[Materials provided — start]

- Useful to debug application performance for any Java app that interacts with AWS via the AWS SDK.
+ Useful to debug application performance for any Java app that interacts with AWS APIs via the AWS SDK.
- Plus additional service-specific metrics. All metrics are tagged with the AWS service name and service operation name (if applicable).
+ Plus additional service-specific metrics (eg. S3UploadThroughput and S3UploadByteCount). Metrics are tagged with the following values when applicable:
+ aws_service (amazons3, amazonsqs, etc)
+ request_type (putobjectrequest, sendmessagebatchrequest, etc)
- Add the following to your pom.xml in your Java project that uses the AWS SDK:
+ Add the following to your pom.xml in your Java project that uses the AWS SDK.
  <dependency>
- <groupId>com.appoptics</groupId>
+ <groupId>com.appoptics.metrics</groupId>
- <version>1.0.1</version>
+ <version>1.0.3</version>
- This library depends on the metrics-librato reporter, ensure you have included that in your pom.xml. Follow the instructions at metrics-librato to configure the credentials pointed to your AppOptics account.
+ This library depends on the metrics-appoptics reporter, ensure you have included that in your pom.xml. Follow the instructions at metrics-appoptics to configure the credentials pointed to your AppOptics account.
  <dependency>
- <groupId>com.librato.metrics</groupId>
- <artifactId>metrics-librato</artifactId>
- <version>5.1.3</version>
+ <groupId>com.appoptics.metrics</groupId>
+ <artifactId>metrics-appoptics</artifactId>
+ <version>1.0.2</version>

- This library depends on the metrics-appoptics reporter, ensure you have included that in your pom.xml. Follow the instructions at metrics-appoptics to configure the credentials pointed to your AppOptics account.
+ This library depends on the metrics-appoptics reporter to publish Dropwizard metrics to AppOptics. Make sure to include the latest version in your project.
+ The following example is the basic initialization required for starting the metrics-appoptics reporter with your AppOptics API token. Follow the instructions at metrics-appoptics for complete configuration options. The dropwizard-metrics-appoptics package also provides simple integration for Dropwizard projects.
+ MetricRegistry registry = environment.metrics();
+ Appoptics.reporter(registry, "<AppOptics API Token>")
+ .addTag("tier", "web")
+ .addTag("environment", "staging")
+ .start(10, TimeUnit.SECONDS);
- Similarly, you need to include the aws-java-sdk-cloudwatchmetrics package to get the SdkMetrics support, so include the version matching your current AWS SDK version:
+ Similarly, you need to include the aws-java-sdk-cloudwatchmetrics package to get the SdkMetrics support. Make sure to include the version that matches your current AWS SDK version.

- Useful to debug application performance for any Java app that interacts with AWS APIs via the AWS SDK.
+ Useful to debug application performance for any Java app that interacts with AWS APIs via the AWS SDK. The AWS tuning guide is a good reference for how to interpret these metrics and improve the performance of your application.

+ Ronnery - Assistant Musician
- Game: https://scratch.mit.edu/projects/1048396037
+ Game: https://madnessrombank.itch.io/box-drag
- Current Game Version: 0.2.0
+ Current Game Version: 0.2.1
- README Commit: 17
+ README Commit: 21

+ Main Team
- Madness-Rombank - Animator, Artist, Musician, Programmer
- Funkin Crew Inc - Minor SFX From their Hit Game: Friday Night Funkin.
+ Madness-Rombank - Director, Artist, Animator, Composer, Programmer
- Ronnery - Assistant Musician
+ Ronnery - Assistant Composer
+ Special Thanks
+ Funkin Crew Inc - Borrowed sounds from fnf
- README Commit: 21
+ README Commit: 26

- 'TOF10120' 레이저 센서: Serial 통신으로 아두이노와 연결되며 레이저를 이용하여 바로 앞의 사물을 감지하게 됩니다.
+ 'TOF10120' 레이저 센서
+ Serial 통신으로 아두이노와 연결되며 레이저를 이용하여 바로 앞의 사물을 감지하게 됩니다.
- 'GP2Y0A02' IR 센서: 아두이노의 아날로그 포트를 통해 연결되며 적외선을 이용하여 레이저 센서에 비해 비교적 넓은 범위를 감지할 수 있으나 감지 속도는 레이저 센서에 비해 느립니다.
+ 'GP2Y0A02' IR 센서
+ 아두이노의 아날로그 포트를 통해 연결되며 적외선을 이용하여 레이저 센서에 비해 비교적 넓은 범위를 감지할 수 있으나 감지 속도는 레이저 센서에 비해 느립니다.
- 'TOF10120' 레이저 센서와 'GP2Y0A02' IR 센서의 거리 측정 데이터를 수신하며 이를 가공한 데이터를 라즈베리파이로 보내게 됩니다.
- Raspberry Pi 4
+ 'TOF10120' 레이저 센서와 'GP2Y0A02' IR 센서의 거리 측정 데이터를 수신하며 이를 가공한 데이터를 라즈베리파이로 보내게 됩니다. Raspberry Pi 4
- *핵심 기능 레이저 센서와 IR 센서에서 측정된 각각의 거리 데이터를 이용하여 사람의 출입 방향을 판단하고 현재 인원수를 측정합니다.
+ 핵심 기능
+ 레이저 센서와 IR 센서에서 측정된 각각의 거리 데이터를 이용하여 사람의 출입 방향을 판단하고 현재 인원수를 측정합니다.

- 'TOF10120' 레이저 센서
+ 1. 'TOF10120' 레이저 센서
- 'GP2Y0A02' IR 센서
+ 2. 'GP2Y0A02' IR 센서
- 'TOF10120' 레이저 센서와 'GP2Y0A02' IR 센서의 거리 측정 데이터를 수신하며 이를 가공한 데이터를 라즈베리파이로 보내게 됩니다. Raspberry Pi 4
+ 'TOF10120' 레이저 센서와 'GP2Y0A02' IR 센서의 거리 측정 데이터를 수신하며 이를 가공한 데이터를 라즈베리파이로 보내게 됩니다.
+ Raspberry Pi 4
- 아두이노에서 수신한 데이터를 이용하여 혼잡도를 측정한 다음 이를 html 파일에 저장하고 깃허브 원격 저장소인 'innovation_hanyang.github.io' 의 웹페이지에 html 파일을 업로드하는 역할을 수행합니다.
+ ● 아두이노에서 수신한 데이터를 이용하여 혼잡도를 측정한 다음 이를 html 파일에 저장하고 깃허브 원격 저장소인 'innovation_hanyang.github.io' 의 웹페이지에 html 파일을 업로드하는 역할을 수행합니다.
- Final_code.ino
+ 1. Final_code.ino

[Materials provided — finish]

▶ _About this exercise_
Could you please reproduce each record exactly, leaving nothing out?

▶ _Result of the task_
- Useful to debug application performance for any Java app that interacts with AWS via the AWS SDK.
+ Useful to debug application performance for any Java app that interacts with AWS APIs via the AWS SDK.
- Plus additional service-specific metrics. All metrics are tagged with the AWS service name and service operation name (if applicable).
+ Plus additional service-specific metrics (eg. S3UploadThroughput and S3UploadByteCount). Metrics are tagged with the following values when applicable:
+ aws_service (amazons3, amazonsqs, etc)
+ request_type (putobjectrequest, sendmessagebatchrequest, etc)
- Add the following to your pom.xml in your Java project that uses the AWS SDK:
+ Add the following to your pom.xml in your Java project that uses the AWS SDK.
  <dependency>
- <groupId>com.appoptics</groupId>
+ <groupId>com.appoptics.metrics</groupId>
- <version>1.0.1</version>
+ <version>1.0.3</version>
- This library depends on the metrics-librato reporter, ensure you have included that in your pom.xml. Follow the instructions at metrics-librato to configure the credentials pointed to your AppOptics account.
+ This library depends on the metrics-appoptics reporter, ensure you have included that in your pom.xml. Follow the instructions at metrics-appoptics to configure the credentials pointed to your AppOptics account.
  <dependency>
- <groupId>com.librato.metrics</groupId>
- <artifactId>metrics-librato</artifactId>
- <version>5.1.3</version>
+ <groupId>com.appoptics.metrics</groupId>
+ <artifactId>metrics-appoptics</artifactId>
+ <version>1.0.2</version>

- This library depends on the metrics-appoptics reporter, ensure you have included that in your pom.xml. Follow the instructions at metrics-appoptics to configure the credentials pointed to your AppOptics account.
+ This library depends on the metrics-appoptics reporter to publish Dropwizard metrics to AppOptics. Make sure to include the latest version in your project.
+ The following example is the basic initialization required for starting the metrics-appoptics reporter with your AppOptics API token. Follow the instructions at metrics-appoptics for complete configuration options. The dropwizard-metrics-appoptics package also provides simple integration for Dropwizard projects.
+ MetricRegistry registry = environment.metrics();
+ Appoptics.reporter(registry, "<AppOptics API Token>")
+ .addTag("tier", "web")
+ .addTag("environment", "staging")
+ .start(10, TimeUnit.SECONDS);
- Similarly, you need to include the aws-java-sdk-cloudwatchmetrics package to get the SdkMetrics support, so include the version matching your current AWS SDK version:
+ Similarly, you need to include the aws-java-sdk-cloudwatchmetrics package to get the SdkMetrics support. Make sure to include the version that matches your current AWS SDK version.

- Useful to debug application performance for any Java app that interacts with AWS APIs via the AWS SDK.
+ Useful to debug application performance for any Java app that interacts with AWS APIs via the AWS SDK. The AWS tuning guide is a good reference for how to interpret these metrics and improve the performance of your application.

+ Ronnery - Assistant Musician
- Game: https://scratch.mit.edu/projects/1048396037
+ Game: https://madnessrombank.itch.io/box-drag
- Current Game Version: 0.2.0
+ Current Game Version: 0.2.1
- README Commit: 17
+ README Commit: 21

+ Main Team
- Madness-Rombank - Animator, Artist, Musician, Programmer
- Funkin Crew Inc - Minor SFX From their Hit Game: Friday Night Funkin.
+ Madness-Rombank - Director, Artist, Animator, Composer, Programmer
- Ronnery - Assistant Musician
+ Ronnery - Assistant Composer
+ Special Thanks
+ Funkin Crew Inc - Borrowed sounds from fnf
- README Commit: 21
+ README Commit: 26

- 'TOF10120' 레이저 센서: Serial 통신으로 아두이노와 연결되며 레이저를 이용하여 바로 앞의 사물을 감지하게 됩니다.
+ 'TOF10120' 레이저 센서
+ Serial 통신으로 아두이노와 연결되며 레이저를 이용하여 바로 앞의 사물을 감지하게 됩니다.
- 'GP2Y0A02' IR 센서: 아두이노의 아날로그 포트를 통해 연결되며 적외선을 이용하여 레이저 센서에 비해 비교적 넓은 범위를 감지할 수 있으나 감지 속도는 레이저 센서에 비해 느립니다.
+ 'GP2Y0A02' IR 센서
+ 아두이노의 아날로그 포트를 통해 연결되며 적외선을 이용하여 레이저 센서에 비해 비교적 넓은 범위를 감지할 수 있으나 감지 속도는 레이저 센서에 비해 느립니다.
- 'TOF10120' 레이저 센서와 'GP2Y0A02' IR 센서의 거리 측정 데이터를 수신하며 이를 가공한 데이터를 라즈베리파이로 보내게 됩니다.
- Raspberry Pi 4
+ 'TOF10120' 레이저 센서와 'GP2Y0A02' IR 센서의 거리 측정 데이터를 수신하며 이를 가공한 데이터를 라즈베리파이로 보내게 됩니다. Raspberry Pi 4
- *핵심 기능 레이저 센서와 IR 센서에서 측정된 각각의 거리 데이터를 이용하여 사람의 출입 방향을 판단하고 현재 인원수를 측정합니다.
+ 핵심 기능
+ 레이저 센서와 IR 센서에서 측정된 각각의 거리 데이터를 이용하여 사람의 출입 방향을 판단하고 현재 인원수를 측정합니다.

- 'TOF10120' 레이저 센서
+ 1. 'TOF10120' 레이저 센서
- 'GP2Y0A02' IR 센서
+ 2. 'GP2Y0A02' IR 센서
- 'TOF10120' 레이저 센서와 'GP2Y0A02' IR 센서의 거리 측정 데이터를 수신하며 이를 가공한 데이터를 라즈베리파이로 보내게 됩니다. Raspberry Pi 4
+ 'TOF10120' 레이저 센서와 'GP2Y0A02' IR 센서의 거리 측정 데이터를 수신하며 이를 가공한 데이터를 라즈베리파이로 보내게 됩니다.
+ Raspberry Pi 4
- 아두이노에서 수신한 데이터를 이용하여 혼잡도를 측정한 다음 이를 html 파일에 저장하고 깃허브 원격 저장소인 'innovation_hanyang.github.io' 의 웹페이지에 html 파일을 업로드하는 역할을 수행합니다.
+ ● 아두이노에서 수신한 데이터를 이용하여 혼잡도를 측정한 다음 이를 html 파일에 저장하고 깃허브 원격 저장소인 'innovation_hanyang.github.io' 의 웹페이지에 html 파일을 업로드하는 역할을 수행합니다.
- Final_code.ino
+ 1. Final_code.ino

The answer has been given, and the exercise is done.